The lecture was delivered by someone representing a dialogue with the “global south” (as per the term on the invitation) — Indian-born, US-based academic Arjun Appadurai — that was intended to shift the focus of the opening to “ideas”, says Kellner.
“There is little good intellectual discourse between South Africa and the global south,” he says.
The former director of the Joburg Art Gallery is clearly keen to mould JCAF into a serious public institution, where the focus is on the art and research, rather than fluffing the egos of collectors, art patrons, and even artists. The Zeitz Mocaa, under former director Mark Coetzee, came under heavy criticism for the lack of scholarship and research underpinning its exhibition and public programming.
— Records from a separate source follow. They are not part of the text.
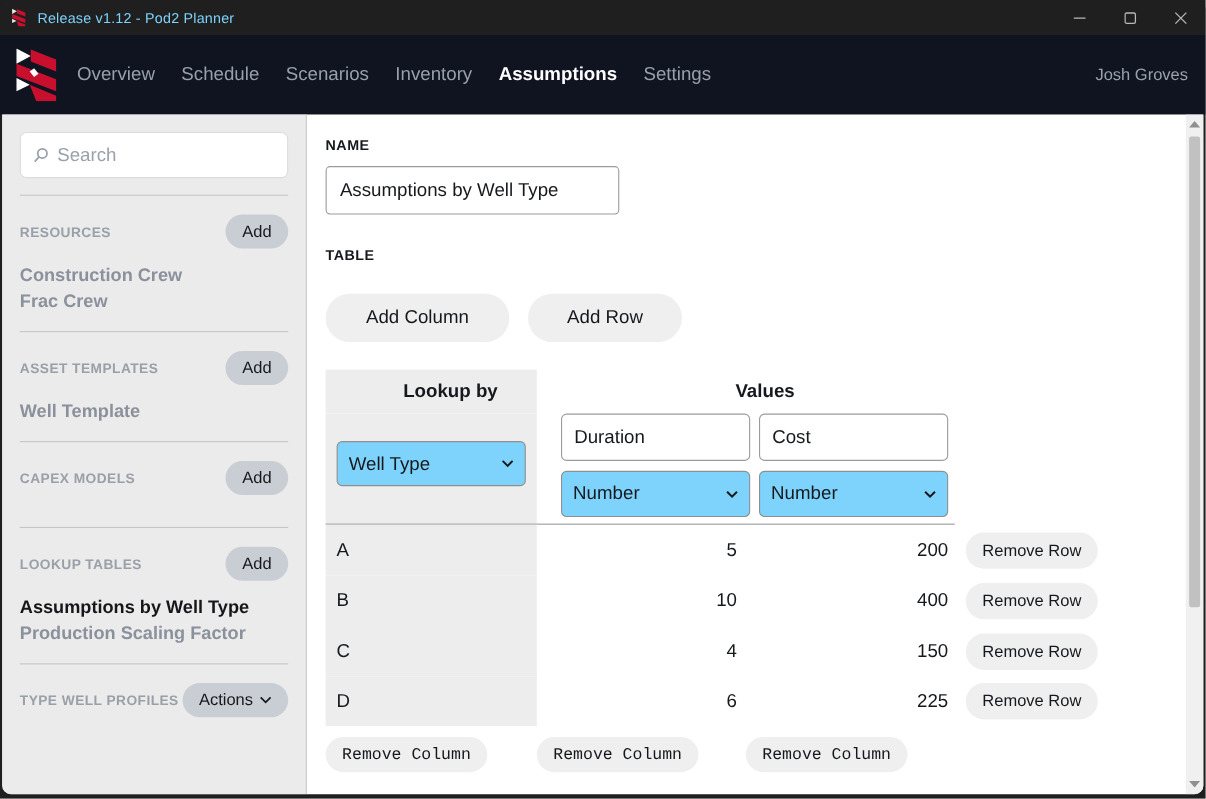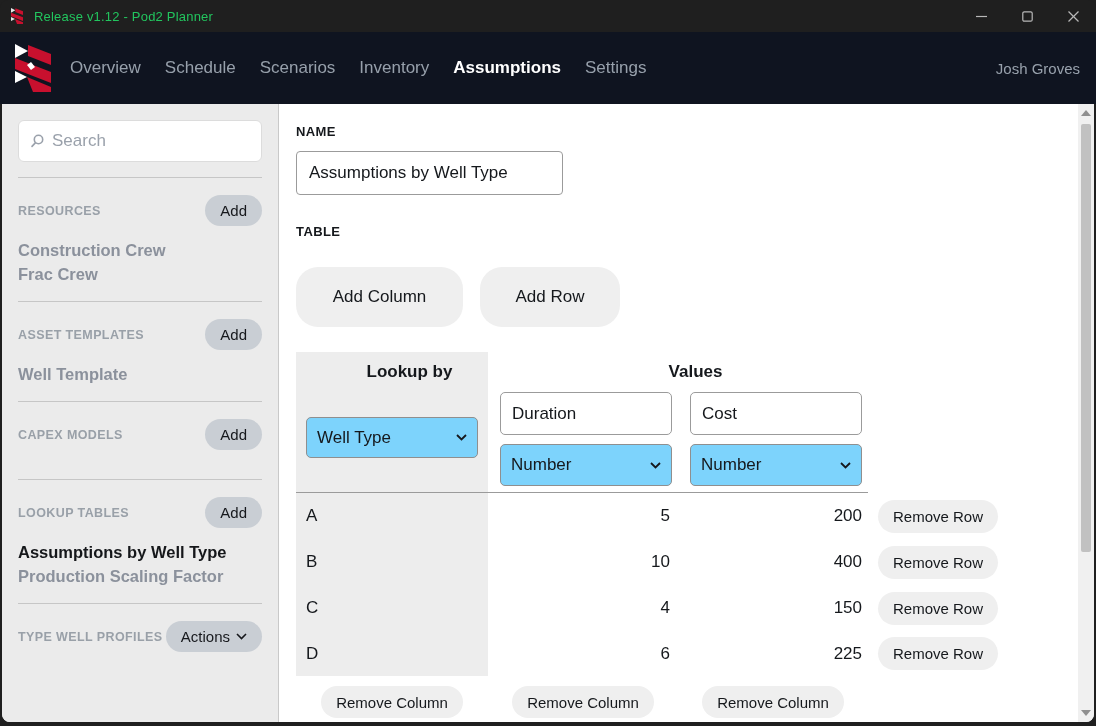--- a/index.html
+++ b/index.html
@@ -10,7 +10,7 @@
   
   .titlebar { height:32px; background:#1f1f1f; display:flex; align-items:center; border-radius:8px 8px 0 0; }
   .tb-icon { width:16px; height:18px; margin:0 8px 0 10px; display:flex; align-items:center; }
-  .tb-title { color:#22c55e; font-size:13px; letter-spacing:.2px; }
+  .tb-title { color:#7dd3fc; font-size:13px; letter-spacing:.2px; }
   .tb-controls { margin-left:auto; display:flex; height:32px; }
   .tb-btn { width:46px; height:32px; display:flex; align-items:center; justify-content:center; cursor:default; }
   .tb-btn svg { stroke:#b8b8b8; }

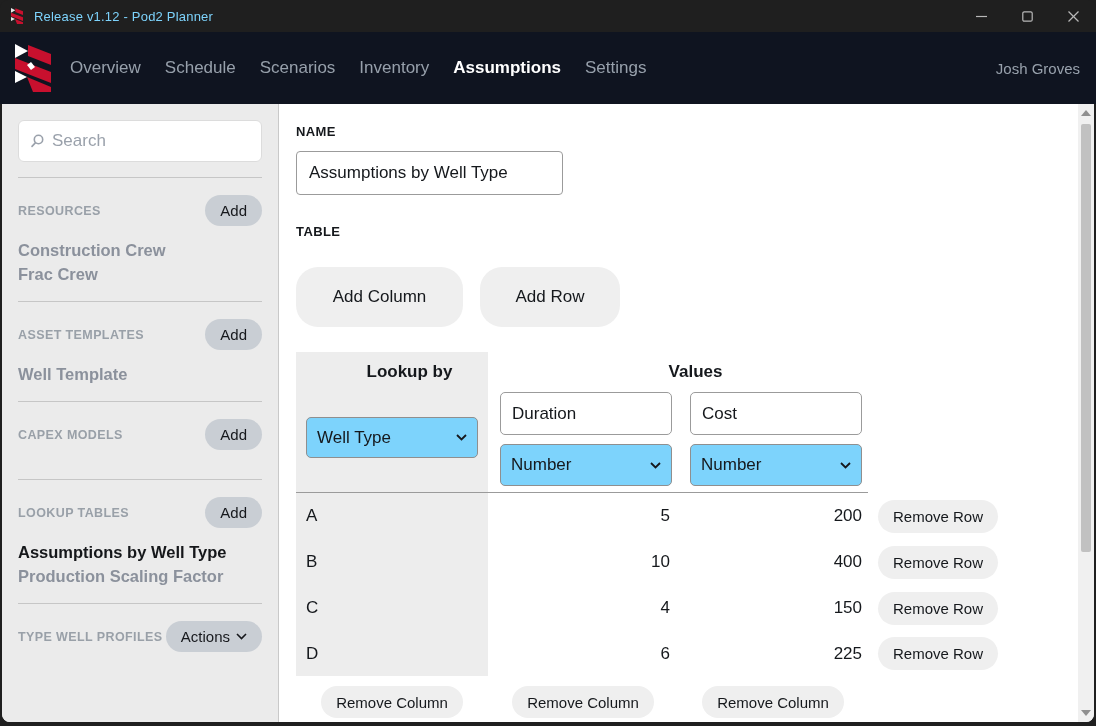--- a/index.html
+++ b/index.html
@@ -47,7 +47,7 @@
   .name-input { width:267px; height:44px; border:1px solid #9b9b9b; border-radius:4px; font-size:17px; padding:0 12px; margin-top:12px; color:#15181c; font-family:inherit; outline:none; display:block; }
   .table-label { margin-top:29px; }
   .btn-row { display:flex; gap:17px; margin-top:28px; }
-  .btn-big { background:#efefef; border:none; border-radius:22px; height:60px; font-size:17px; color:#15181c; font-family:inherit; cursor:pointer; }
+  .btn-big { background:#efefef; border:none; border-radius:22px; height:44px; font-size:17px; color:#15181c; font-family:inherit; cursor:pointer; }
   .btn-addcol { width:167px; }
   .btn-addrow { width:140px; }
 

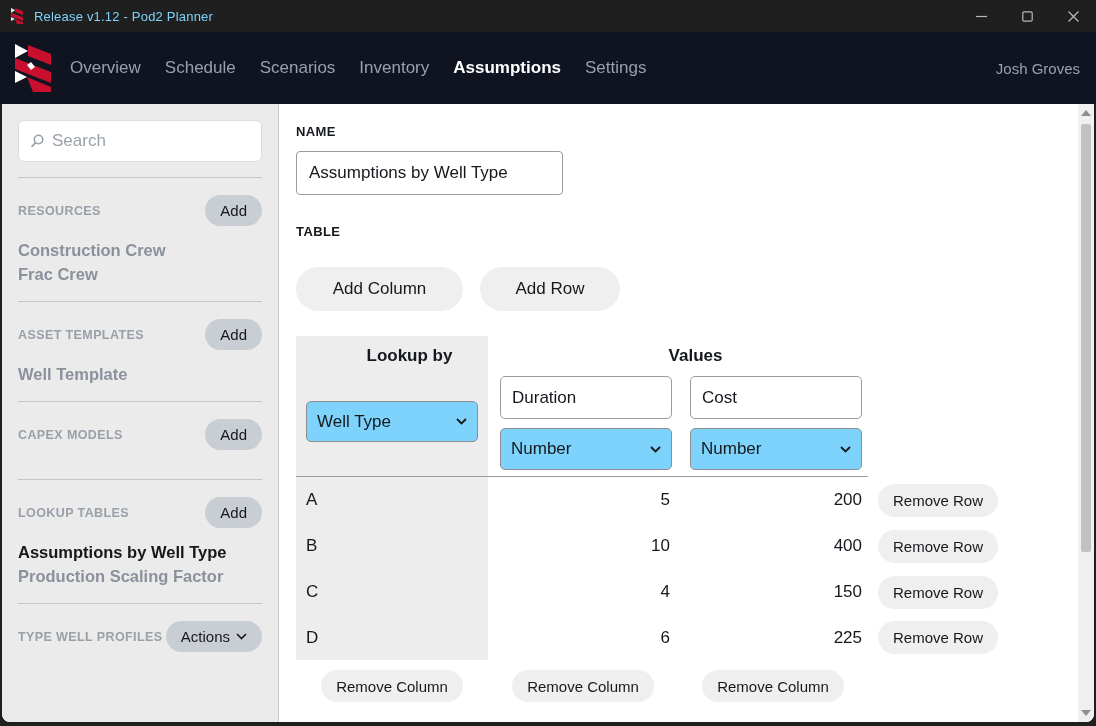--- a/index.html
+++ b/index.html
@@ -58,7 +58,7 @@
   .values-hd { grid-column:2/4; }
   .hdrline { border-bottom:1px solid #9b9b9b; }
   .ctrl-lookup { display:flex; justify-content:center; padding-top:25px; }
-  .ctrl-stack { padding-left:12px; padding-top:0; display:flex; flex-direction:column; gap:9px; }
+  .ctrl-stack { padding-left:22px; padding-top:0; display:flex; flex-direction:column; gap:9px; }
   .ctrl-stack.c3 { padding-left:12px; }
   .tinput { width:172px; height:43px; border:1px solid #9b9b9b; border-radius:5px; font-size:17px; padding:0 11px; color:#15181c; font-family:inherit; outline:none; background:#fff; }
   .select { width:172px; height:42px; border:1px solid #8f8f8f; border-radius:5px; background:#7dd3fc; display:flex; align-items:center; font-size:17px; color:#15181c; padding:0 10px; cursor:pointer; }

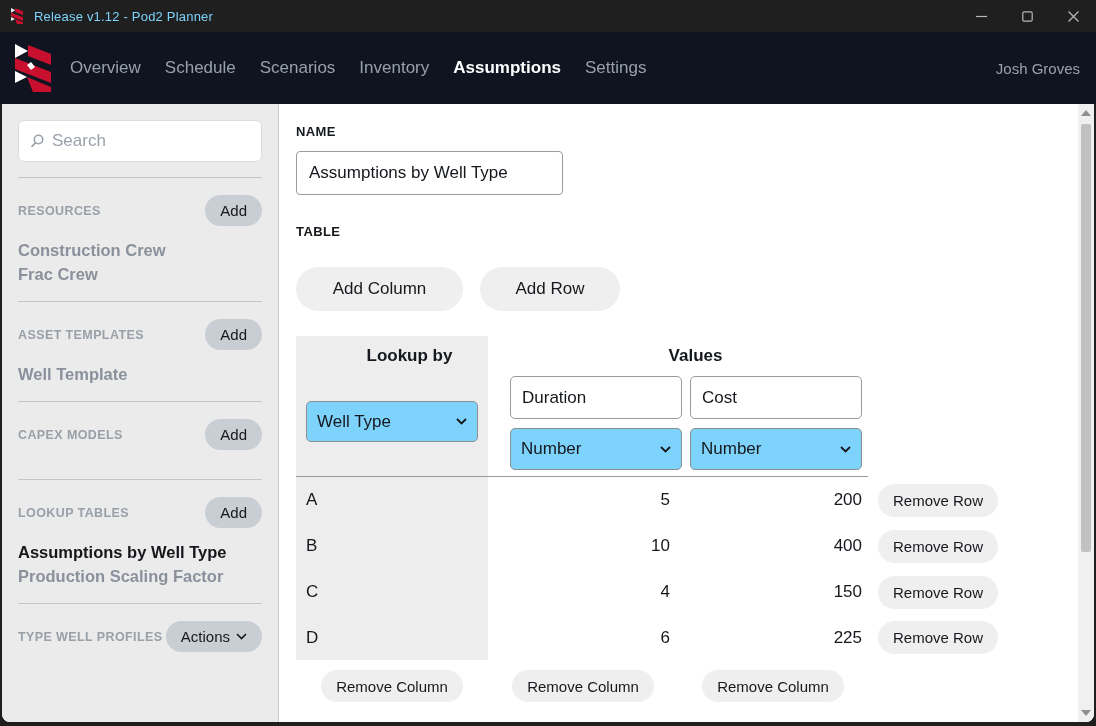--- a/index.html
+++ b/index.html
@@ -69,7 +69,7 @@
   .row-num.c3 { padding-right:6px; }
   .row-btn-cell { display:flex; align-items:center; padding-left:10px; }
   .btn-small { background:#efefef; border:none; border-radius:17px; height:33px; padding:0 15px; font-size:15px; color:#15181c; font-family:inherit; cursor:pointer; white-space:nowrap; }
-  .foot-cell { display:flex; align-items:flex-end; justify-content:center; padding-top:9px; }
+  .foot-cell { display:flex; align-items:flex-end; justify-content:flex-start; padding-top:9px;font-family:Liberation Mono, monospace; }
   .btn-small.rc { height:32px; }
The JCAF was introduced first through a glossy, slick, and very considered brochure that was couriered to each person invited to the lecture. In it, there is no mention that this foundation has anything to do with its overly shy patron and the co-founder of African Bank investments, Schachat, or is directed by Kellner. As such, it steers attention away from the white, male identities driving the institution. An emphasis is placed on the methodology driving the curatorial programme, which is said to spring from an appointed research fellow, and concluding with workshops, discussions, and then the publication of a journal capturing the dialogues and insights provoked by the exhibition and collateral activities.
In his opening address, Kellner expressed concern with the way in which art is consumed.